Daily Mail - Daily Mail Weekend Magazine

Why can’t a woman be appealing after 40?

Isabella Rossellini, 80s siren and star of Blue Velvet, on ageism, flirting with Bradley Cooper – and life with her legendary parents.

- Master Of Photograph­y starts on Thursday at 8pm on Sky Arts. By Rebecca Hardy

Brooding over Bradley Cooper, Isabella Rossellini is in such a swoon I fear she’s going to slip off her chair. ‘Ooh Bradley,’ she halfgasps with so much longing it’s a miracle she managed to keep her hands off him when they worked on the Oscar-nominated film Joy last year. It turns out it wasn’t for lack of trying. ‘I saw him as a sexual object but he didn’t see me as a sexual object, that was absolutely clear,’ says Isabella, who at 64 is a good two decades older than Bradley. ‘Then I regretted that I don’t turn heads any more.’
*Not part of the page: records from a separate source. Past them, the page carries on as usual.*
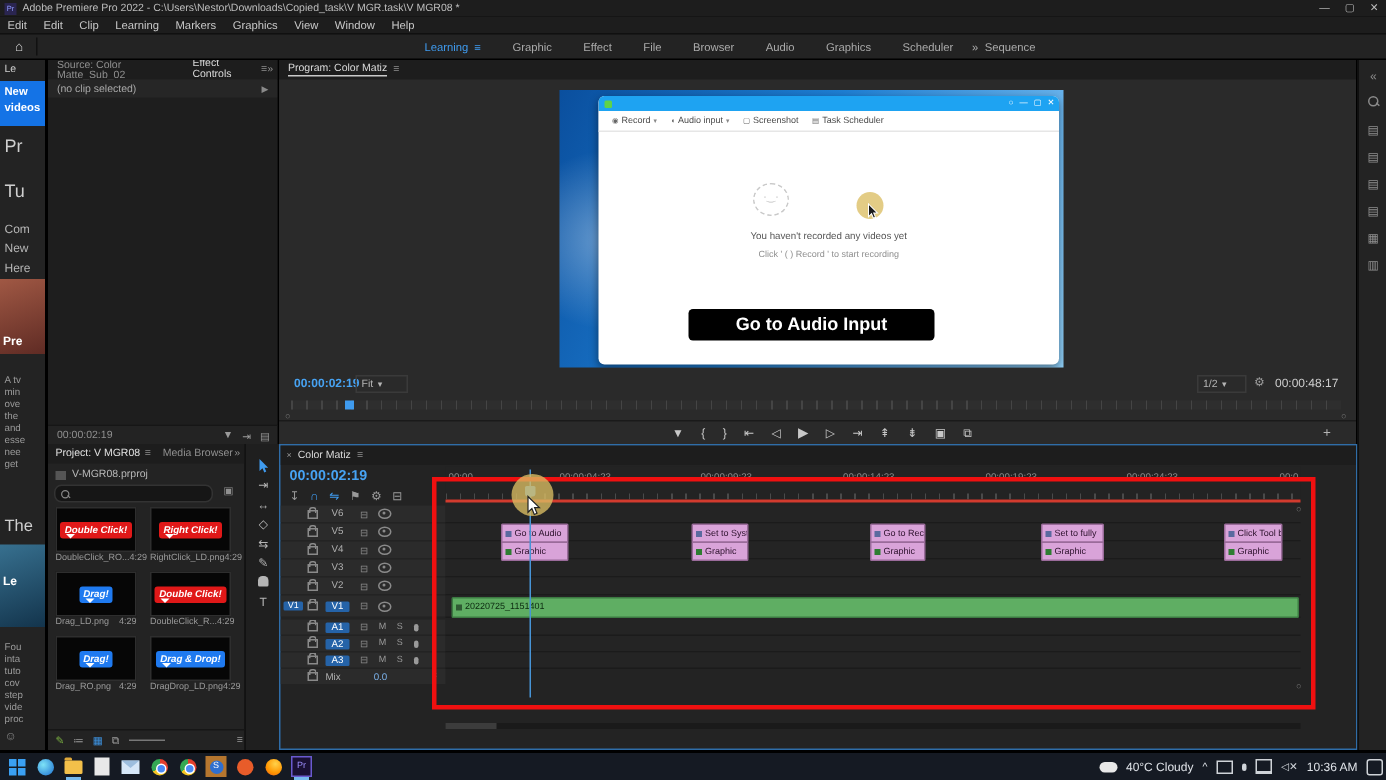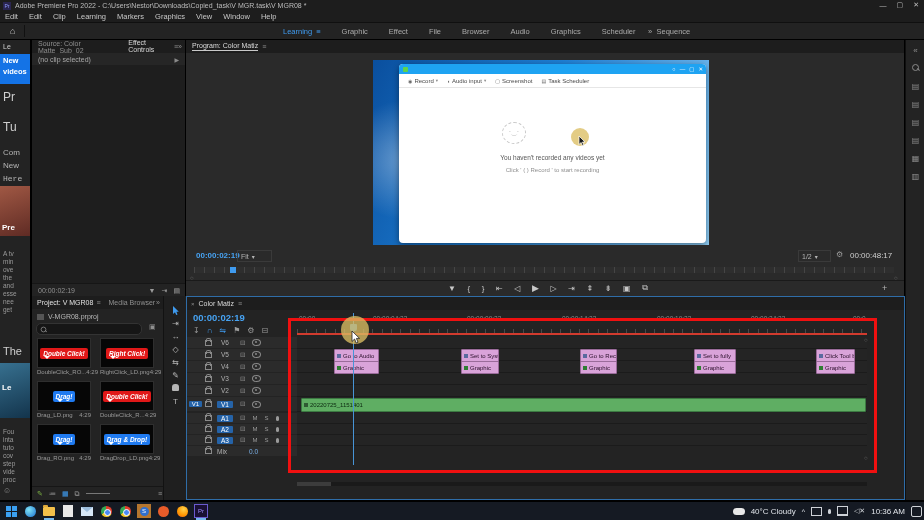--- a/index.html
+++ b/index.html
@@ -149,21 +149,21 @@
   <span class="ln t7" style="top:3px;color:#cfcfcf;">Le</span>
   <div class="abs" style="left:0;top:14px;width:30px;height:30px;background:#1473e6;">
     <span class="abs t75" style="left:3px;top:2px;color:#fff;font-weight:bold;">New</span>
     <span class="abs t75" style="left:3px;top:13px;color:#fff;font-weight:bold;">videos</span>
   </div>
   <span class="ln" style="top:50px;font-size:12px;color:#cfcfcf;">Pr</span>
   <span class="ln" style="top:80px;font-size:12px;color:#cfcfcf;">Tu</span>
   <div id="learnmid">
       <span class="ln t8 abs" style="left: 3px; top: 108px; position: absolute; color: rgb(181, 181, 181);">Com</span>
       <span class="ln t8 abs" style="left: 3px; top: 121px; position: absolute; color: rgb(181, 181, 181);">New</span>
-      <span class="ln t8 abs" style="left: 3px; top: 134px; position: absolute; color: rgb(181, 181, 181); font-family: Liberation Mono, monospace;">Here</span>
+      <span class="ln t8 abs" style="left: 3px; top: 134px; position: absolute; color: rgb(181, 181, 181);">Here</span>
     </div>
   <div class="abs" style="left:0;top:146px;width:30px;height:50px;background:linear-gradient(160deg,#a05844,#5f2b24);">
     <span class="abs t8" style="left:2px;bottom:4px;color:#fff;font-weight:bold;">Pre</span>
   </div>
   <div id="learnp1">
       <span class="ln t65 abs" style="left: 3px; top: 210px; position: absolute; color: rgb(154, 154, 154);">A tv</span>
       <span class="ln t65 abs" style="left: 3px; top: 218px; position: absolute; color: rgb(154, 154, 154);">min</span>
       <span class="ln t65 abs" style="left: 3px; top: 226px; position: absolute; color: rgb(154, 154, 154);">ove</span>
       <span class="ln t65 abs" style="left: 3px; top: 234px; position: absolute; color: rgb(154, 154, 154);">the</span>
       <span class="ln t65 abs" style="left: 3px; top: 242px; position: absolute; color: rgb(154, 154, 154);">and</span>
@@ -244,20 +244,21 @@
           </span>
           <span class="it">
             <span style="color: rgb(102, 102, 102); font-size: 5px;">▤</span>
             <span>Task Scheduler</span>
           </span>
         </div>
       <div id="doodle">·‿·</div>
       <div class="abs" style="left:0;top:90px;width:307px;text-align:center;font-size:6.5px;color:#555;">You haven't recorded any videos yet</div>
       <div class="abs" style="left:0;top:103px;width:307px;text-align:center;font-size:6px;color:#8f8f8f;">Click ' ( ) Record ' to start recording</div>
     </div>
+    <div id="caption">Go to Audio Input</div>
   </div>
 
   <span class="abs t8 blue" style="left:10px;top:211px;font-weight:bold;">00:00:02:19</span>
   <span class="abs flex t7" style="left:51px;top:210px;width:30px;height:10px;border:1px solid #3a3a3a;color:#b5b5b5;padding-left:3px;gap:3px;">
     <span>Fit</span>
       <span class="t6">▾</span>
   </span>
   <span class="abs flex t7" style="left:612px;top:210px;width:28px;height:10px;border:1px solid #3a3a3a;color:#b5b5b5;padding-left:3px;gap:3px;">
     <span>1/2</span>
       <span class="t6">▾</span>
She laughs a rich throaty laugh that doesn’t sound particular­ly regretful. ‘I said, “Oh Bradley, if I was 30 years younger you wouldn’t have been able to escape me.”’ Indeed. Thirty years ago Isabella was the luminous face of Lancôme and one of the most lusted-after actresses on the planet, particular­ly after starring as tortured nightclub singer Dorothy Vallens in David Lynch’s erotic thriller Blue Velvet in 1986. Add to this her movie-royalty parentage – her mother was three-time Oscar winner Ingrid Bergman, her father the great Italian film director Roberto Rossellini – and, well, let’s just say she was hot enough to stir even Bradley Cooper’s blood.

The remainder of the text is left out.